Œuvre

Cycles of Life

Légende

2008
Huile et acrylique sur toile
Courtesy de l’artiste

Artiste

Par

Texte

Cycles de la vie est la fusion saisissante d’un portrait d’enfant autobiographique contemporain et imprégné de la sensiblité de la fin du 19e siècle invoquant les cycles familiaux et les cycles de l’art. Sans les mains et les visages détaillés, on se retrouve avec une peinture abstraite, la figure du père en particulier ressemblant à une peinture du milieu du 20e siècle. Le portrait de James McNeill Whistler de Mlle Amy Thomas Brandon, par exemple, est presque entièrement abstrait, sauf pour le dessin délicat des traits du visage du bébé, un style qui convient particulièrement les bébés et les enfants qui sont encore dans leur univers d’esquisse, la formulation d’une identité . Cycles de la vie entoure également l’enfant avec un vocabulaire abstrait, mais choisit plutôt de rendre le visage de l’enfant et le visage du père précis photographiquement. Ici nous sommes dans un territoire différent, historiquement nous pouvons penser à Freud ou l’ADN,  et personnellement comme l’artiste l’a souligné le manque de photographies dans son enfance passée avec une mère souffrant de perte de mémoire. En effet, l’absence d’une mère ici est saisissant. On se demande qui a fait ce bébé, et la seule réponse que nous avons est l’artiste elle-même. En supposant que le bébé est de Sofia, l’artiste a dû développer la prochaine génération afin de créer son histoire de la dernière, avec elle-même comme un bébé, et son père comme un jeune homme.

L’importance des mains dans le processus d’auto-création qui explique pourquoi les mains sont aussi très détaillés. Pour Sofia, il n’y a pas de vraies photos à prendre, les seuls photos sont à ré-imaginer. La précision des mains et des visages dans un monde de hasard et de vagues formes nébuleuses sont des tentatives pour fixer une identité et une histoire qui résiste non seulement à l’effacement, mais aussi l’incertitude de nos propres souvenirs.
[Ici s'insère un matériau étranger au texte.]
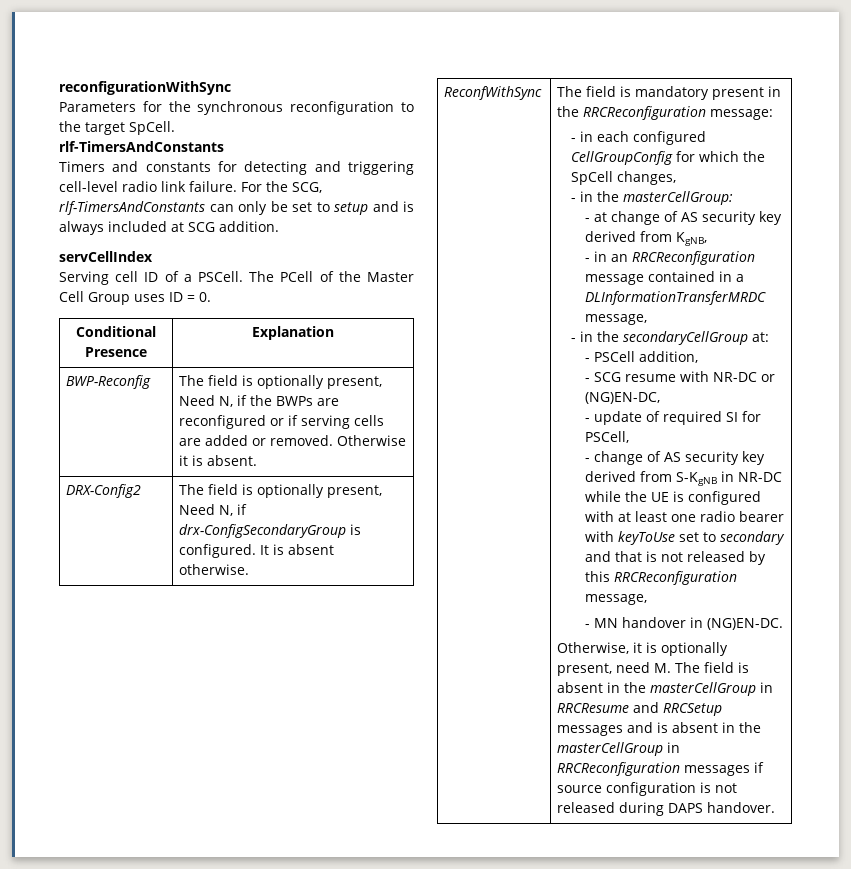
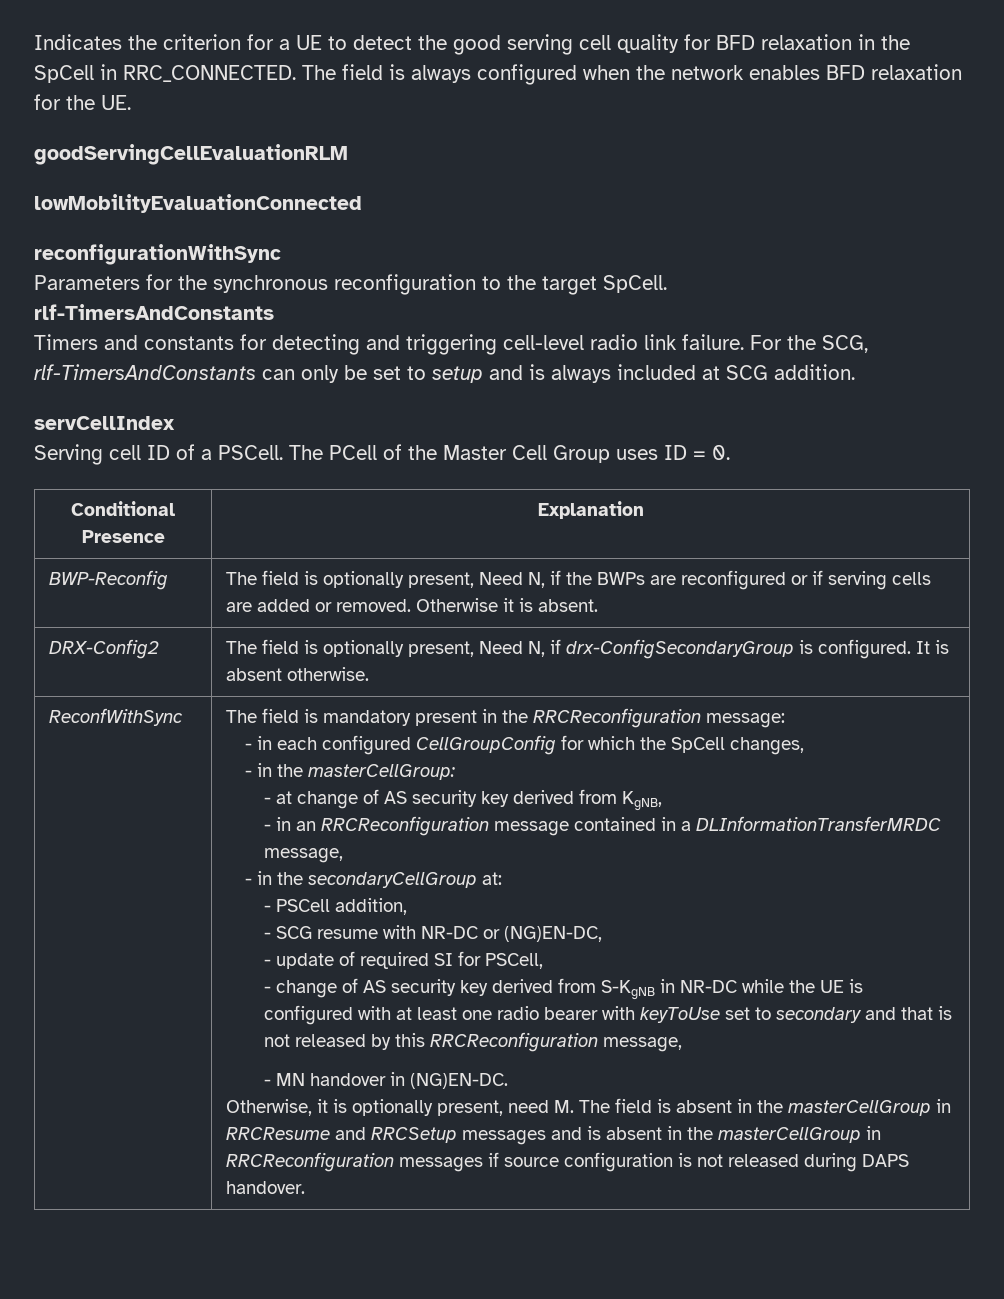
+ Indicates the criterion for a UE to detect the good serving cell quality for BFD relaxation in the SpCell in RRC_CONNECTED. The field is always configured when the network enables BFD relaxation for the UE.
+ goodServingCellEvaluationRLM
+ lowMobilityEvaluationConnected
Chaque génération se crée à nouveau, mais se doit d’abord d’être créé. Ruiz revisite les styles et les fait siens. Dans ce tableau, nous voyons un avenir et un retour, de la pénombre qui  rappelle l’art du portrait classique à la poursuite. Comme un domestique Gerhard Richter, Ruiz explore l’entrelacement de la photographie et de la peinture, et nous rappelle que si nous sommes tous nés dans des familles, par hasard, notre travail consiste à insérer du sens et créer notre destin, ce qui peut sembler être aléatoire et inutile. Constituer notre univers entier est vraiment quelque chose de très petit et fragile. Dans la mère morte d’Edvard Munch, l’artiste fait également référence à un épisode autobiographique comme sa mère décédée durant son enfance. Le visage de l’enfant dans la peinture de Munch fait face également au spectateur directement, suppliant, tandis que le visage de la mère détourne le regard, perdu. Avec Ruiz, le père est habillé en noir, comme la grande faucheuse, ou quelqu’un en deuil, et le bébé en blanc, présentant un contraste saisissant. La courbe inversée de la moustache et les sourcils froncés du père semblent inscrite sur le visage de l’enfant, qui comprend déjà que le monde peut être difficile. Pourtant, en regardant ce tableau, nous sommes en même temps rappelé qu’à l’intérieur de cette difficulté, cette enquête, cette lutte, le monde peut aussi être très beau.